++++ SOURCE MATERIAL ++++
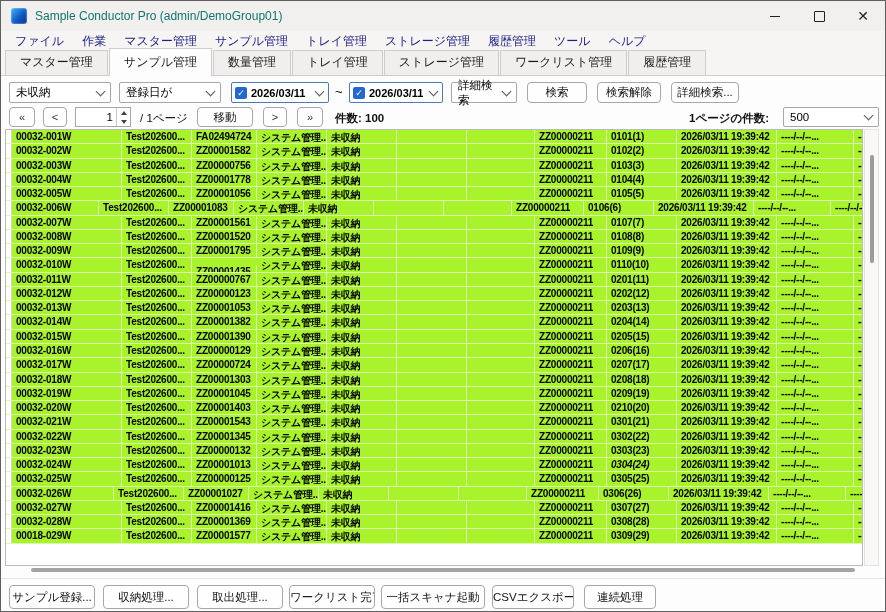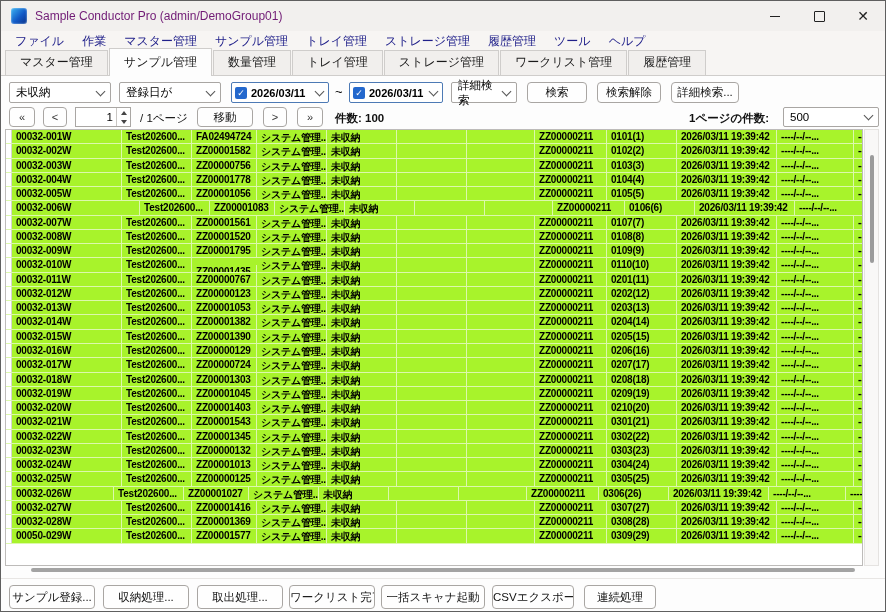--- a/index.html
+++ b/index.html
@@ -2,21 +2,21 @@
 <html><head>
 <meta charset="utf-8">
 <style>
   html,body{margin:0;padding:0;background:#e8e8e8;}
   .window{position:relative;width:886px;height:612px;box-sizing:border-box;border:1px solid #5f5f5f;
     background:#fdfdfd;font-family:"Liberation Sans",sans-serif;overflow:hidden;
     --green:#a8f32b;--grid:#dcf8ac;--accent:#2468cd;--dpborder:#4d7ab5;}
   
   .titlebar{height:30px;background:#f2f0ee;display:flex;align-items:center;padding-left:10px;gap:8px;position:relative;}
   .app-icon{width:16px;height:16px;border-radius:3px;background:linear-gradient(135deg,#3db4f2 0%,#1159c6 55%,#0a2f86 100%);box-shadow:inset 0 0 2px #bfe6ff;}
-  .title-text{font-size:12px;color:#701a75;}
+  .title-text{font-size:12px;color:#0f766e;}
   .win-controls{position:absolute;right:0;top:0;height:30px;display:flex;}
   .win-btn{width:44px;height:30px;display:flex;align-items:center;justify-content:center;color:#222;}
   .glyph-min{width:10px;height:0;border-top:1.4px solid #222;}
   .glyph-max{width:9px;height:9px;border:1.2px solid #222;border-radius:1px;}
   .glyph-close{font-size:14px;line-height:14px;color:#222;}
   
   .menubar{height:20px;background:#f7f5f3;display:flex;align-items:center;padding-left:5px;}
   .menu-item{font-size:12px;color:#20208a;padding:2px 9px;white-space:nowrap;}
   
   .tabstrip{height:24px;background:#f7f5f3;display:flex;align-items:flex-end;padding-left:4px;border-bottom:1px solid #cfcdcb;position:relative;}
@@ -231,21 +231,21 @@
             <div class="td" style="width: 70px;"></div>
             <div class="td" style="width: 68px;"></div>
             <div class="td" style="width: 72px;">ZZ00000211</div>
             <div class="td" style="width: 70px;">0105(5)</div>
             <div class="td" style="width: 100px;">2026/03/11 19:39:42</div>
             <div class="td" style="width: 77px;">----/--/--...</div>
             <div class="td" style="width: 60px;">----/--/--...</div>
           </div>
           <div class="t-row">
             <div class="td sel" style="width: 6px;"></div>
-            <div class="td" style="width: 128px;">00032-006W</div>
+            <div class="td" style="width: 87px;">00032-006W</div>
             <div class="td" style="width: 70px;">Test202600...</div>
             <div class="td" style="width: 65px;">ZZ00001083</div>
             <div class="td" style="width: 70px;">システム管理...</div>
             <div class="td" style="width: 70px;">未収納</div>
             <div class="td" style="width: 70px;"></div>
             <div class="td" style="width: 68px;"></div>
             <div class="td" style="width: 72px;">ZZ00000211</div>
             <div class="td" style="width: 70px;">0106(6)</div>
             <div class="td" style="width: 100px;">2026/03/11 19:39:42</div>
             <div class="td" style="width: 77px;">----/--/--...</div>
@@ -509,21 +509,21 @@
           <div class="t-row">
             <div class="td sel" style="width: 6px;"></div>
             <div class="td" style="width: 110px;">00032-024W</div>
             <div class="td" style="width: 70px;">Test202600...</div>
             <div class="td" style="width: 65px;">ZZ00001013</div>
             <div class="td" style="width: 70px;">システム管理...</div>
             <div class="td" style="width: 70px;">未収納</div>
             <div class="td" style="width: 70px;"></div>
             <div class="td" style="width: 68px;"></div>
             <div class="td" style="width: 72px;">ZZ00000211</div>
-            <div class="td" style="width: 70px;">0304(24)</div>
+            <div class="td" style="width: 70px; font-style: italic;">0304(24)</div>
             <div class="td" style="width: 100px;">2026/03/11 19:39:42</div>
             <div class="td" style="width: 77px;">----/--/--...</div>
             <div class="td" style="width: 60px;">----/--/--...</div>
           </div>
           <div class="t-row">
             <div class="td sel" style="width: 6px;"></div>
             <div class="td" style="width: 110px;">00032-025W</div>
             <div class="td" style="width: 70px;">Test202600...</div>
             <div class="td" style="width: 65px;">ZZ00000125</div>
             <div class="td" style="width: 70px;">システム管理...</div>
@@ -576,21 +576,21 @@
             <div class="td" style="width: 70px;"></div>
             <div class="td" style="width: 68px;"></div>
             <div class="td" style="width: 72px;">ZZ00000211</div>
             <div class="td" style="width: 70px;">0308(28)</div>
             <div class="td" style="width: 100px;">2026/03/11 19:39:42</div>
             <div class="td" style="width: 77px;">----/--/--...</div>
             <div class="td" style="width: 60px;">----/--/--...</div>
           </div>
           <div class="t-row">
             <div class="td sel" style="width: 6px;"></div>
-            <div class="td" style="width: 110px;">00050-029W</div>
+            <div class="td" style="width: 110px;">00018-029W</div>
             <div class="td" style="width: 70px;">Test202600...</div>
             <div class="td" style="width: 65px;">ZZ00001577</div>
             <div class="td" style="width: 70px;">システム管理...</div>
             <div class="td" style="width: 70px;">未収納</div>
             <div class="td" style="width: 70px;"></div>
             <div class="td" style="width: 68px;"></div>
             <div class="td" style="width: 72px;">ZZ00000211</div>
             <div class="td" style="width: 70px;">0309(29)</div>
             <div class="td" style="width: 100px;">2026/03/11 19:39:42</div>
             <div class="td" style="width: 77px;">----/--/--...</div>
++++
Find every line in the records above that holds the word "align", and copy each one.

▸ **RESULT**:
   .titlebar{height:30px;background:#f2f0ee;display:flex;align-items:center;padding-left:10px;gap:8px;position:relative;}
   .win-btn{width:44px;height:30px;display:flex;align-items:center;justify-content:center;color:#222;}
   .menubar{height:20px;background:#f7f5f3;display:flex;align-items:center;padding-left:5px;}
   .tabstrip{height:24px;background:#f7f5f3;display:flex;align-items:flex-end;padding-left:4px;border-bottom:1px solid #cfcdcb;position:relative;}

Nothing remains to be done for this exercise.